Moreover, the true stock-operator is sometimes tempted
to buckle on his armor and get into an exciting fight
solely for the combat’s sake, and then he may
not be over-concerned about the rights and wrongs
of the contention, if upon both sides are lined up
professional captains of finance. The minister,
the college professor, the dry-goods merchant, may
exclaim against this, but they have never known the
delicious tingle which, since the abolition of the
tournaments of old, can be felt only on the great
financial battlefields. If the critics of the
stock-gambler could be put through a single minute
of a thousand I have known they would be less brash
in their denunciations. And let it be remembered
that in these terrific dollar-wars there is as much
opportunity for heroism, for generosity, for kindly
deeds, as ever physical fighting affords. I read
here in the papers of the noble act of a captain in
the navy who has taken his life in his hands; in another
place of a rich man who has given a million to create
a charity. On the same page that these men are
eulogized I will find references to “Jim Keene,
the stock-gambler,” etc., “heartless,
soulless stock-sharp,” etc. “Jim
Keene, Stock-gambler,” keeps no press agent to
flaunt his kindly acts, but from the noble things
I know he has done, and the things others with whom
I am personally acquainted know he has done men,
women, and children saved from misery, pain, and death,
at the risk of ruin to himself I’ll
warrant the celestial scroll shows to his record as
many deeds of mercy and noble daring as are credited
to any soldier or philanthropist who has achieved
worldly fame in recent years.
The desire for sudden wealth is strong
in all parts of our American community. Men want
money, and women too, for a score of reasons some
good, some bad and the stock-market is the
magical place where miracles occur and dollars multiply
themselves overnight. The agent for all the cupidity
of the world is the stock-broker, and he sees life
from a strange angle.
Hundreds of letters come to me daily
from all kinds of people, who have no other call upon
me than their belief that, having at some previous
time profitably followed my advice or advice credited
to me, they have a right, when “the papers say”

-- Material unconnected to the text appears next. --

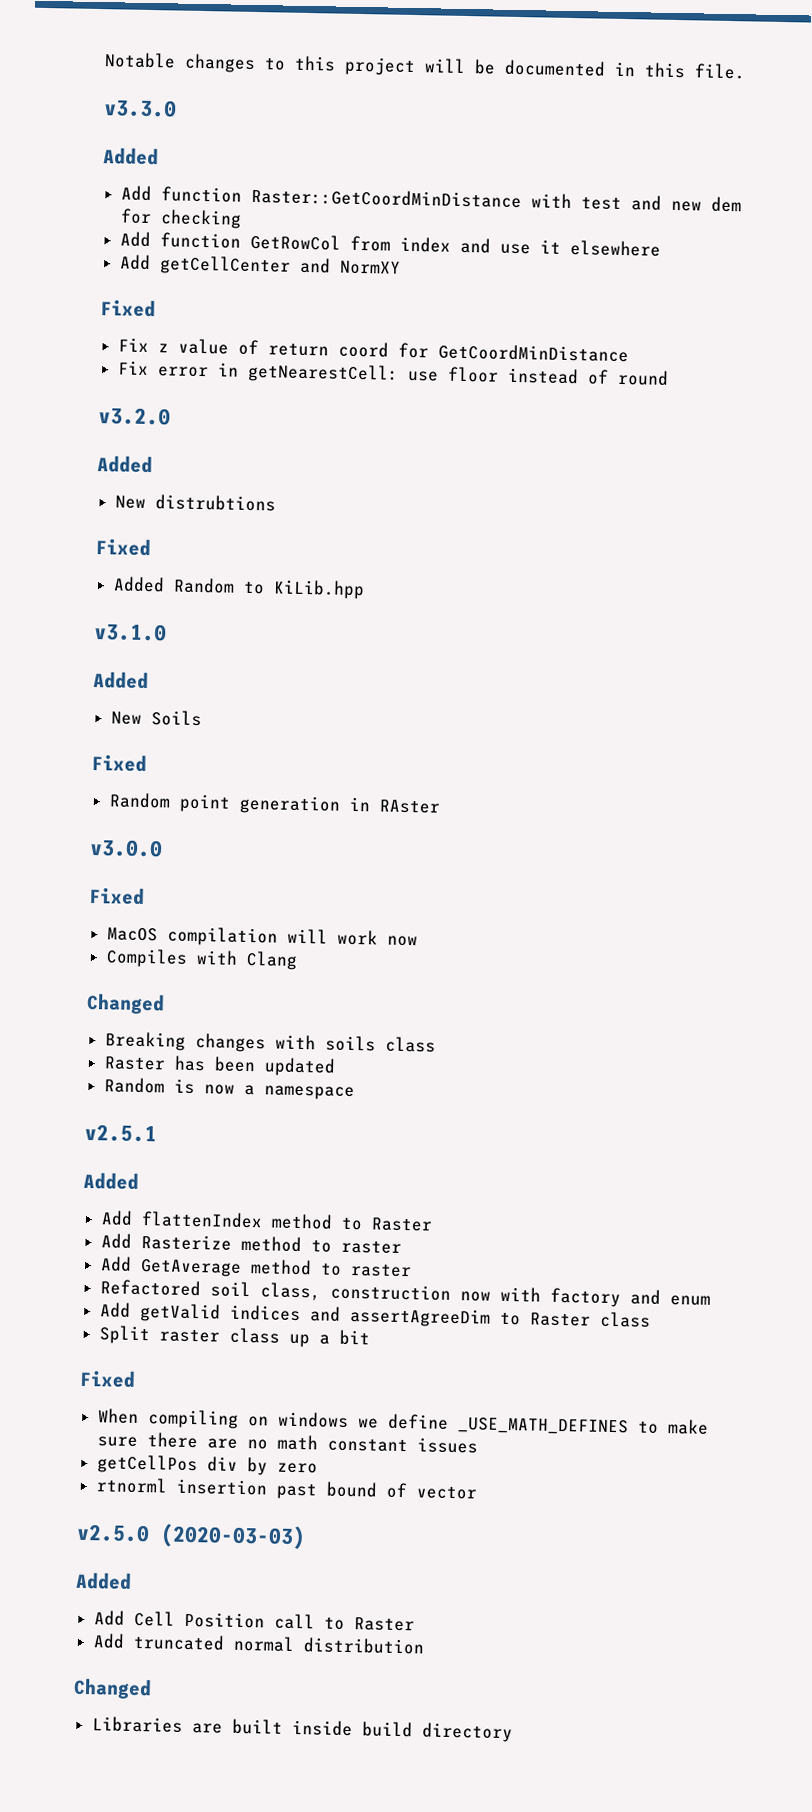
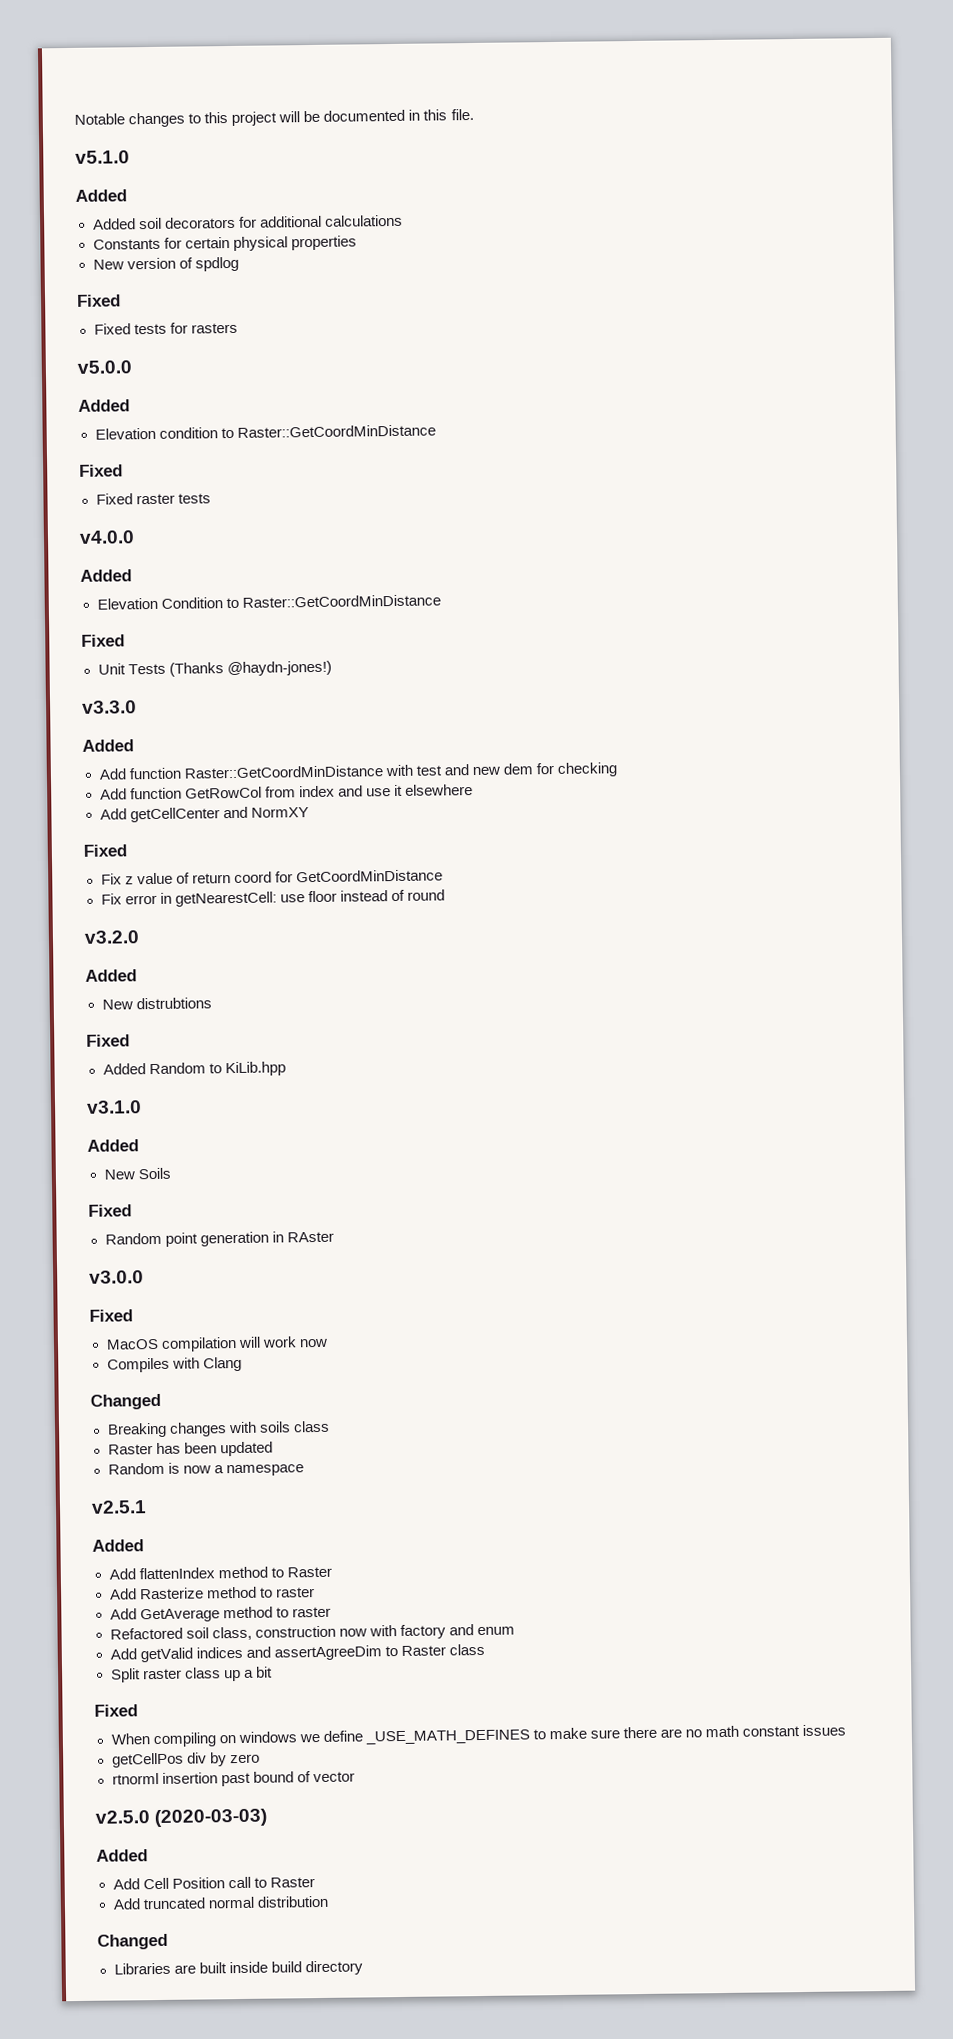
(746, 71) none -> [75,150,130,164] [75,189,127,202] [92,214,403,230] [92,235,357,251] [92,256,239,272] [76,294,121,307] [93,322,238,335] [77,360,132,374] [78,399,130,412] [94,424,436,440] [79,464,123,477] [95,493,211,505] [79,530,135,544] [80,569,132,582] [96,594,441,610] [81,634,125,647] [97,660,332,677] // v5.1.0 // Added // Added soil decorators for additional calculations // Constants for certain physical properties // New version of spdlog // Fixed // Fixed tests for rasters // v5.0.0 // Added // Elevation condition to Raster::GetCoordMinDistance // Fixed // Fixed raster tests // v4.0.0 // Added // Elevation Condition to Raster::GetCoordMinDistance // Fixed // Unit Tests (Thanks @haydn-jones!)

I am doing or going to do this, that, or the other
thing in stocks, to come to me with their troubles.
In 1899 there reached me from a woman a picture of
her husband, herself, her three children, and the
aged father and mother of her husband. I wish
I might print it, but I dare not through fear that
they would be recognized. The letter accompanying
it was one of the most touchingly pathetic I have
ever read. I investigated the case. The statements
made were absolutely true. The woman’s
husband was the cashier of one of the small national
banks in one of the old towns in a New England State.
His father’s brother had been cashier before
him. The family’s past was thickly strewn
with all those simple honors and good things which
are so often the heritage of families of the old,
self-respecting, God-fearing, middle-class communities
of New England and like long-settled sections of the
country. On his death-bed the uncle confessed
that for years he had carried upon the books of the
bank a shortage which had arisen from mistakes.
Her husband, to keep the family’s name from
stain, had continued to keep this buried, which was
an easy thing to do, as when he was moved up from teller
to cashier at his uncle’s death the two positions
were combined into one. The wife explained that
her husband had let her into the fearful secret, and
together they had carried it until it had eaten its
way into their hearts. At last the man could
no longer stand the strain. He had followed my
printed sayings about the market, and now had made
the fatal plunge. He had bought upon margin 2,000
shares of Sugar stock to see if it were not possible
to make up quickly a shortage of over $20,000, because
I had said Sugar was going right up; and then horror
of worse than death had seized the wife and she had
given me the awful secret, and a description, a word
picture of what would happen if I had made a mistake.
She could go no further. She
did not need to. I read the letter. I saw
the picture, and even I, who believed myself from long
years of experience with such affairs immune I,
too, became horror-stricken. It was no affair
of mine. I had not said Sugar was going up; as
is often the case, some newspaper had printed what
another operator had said and credited it to me.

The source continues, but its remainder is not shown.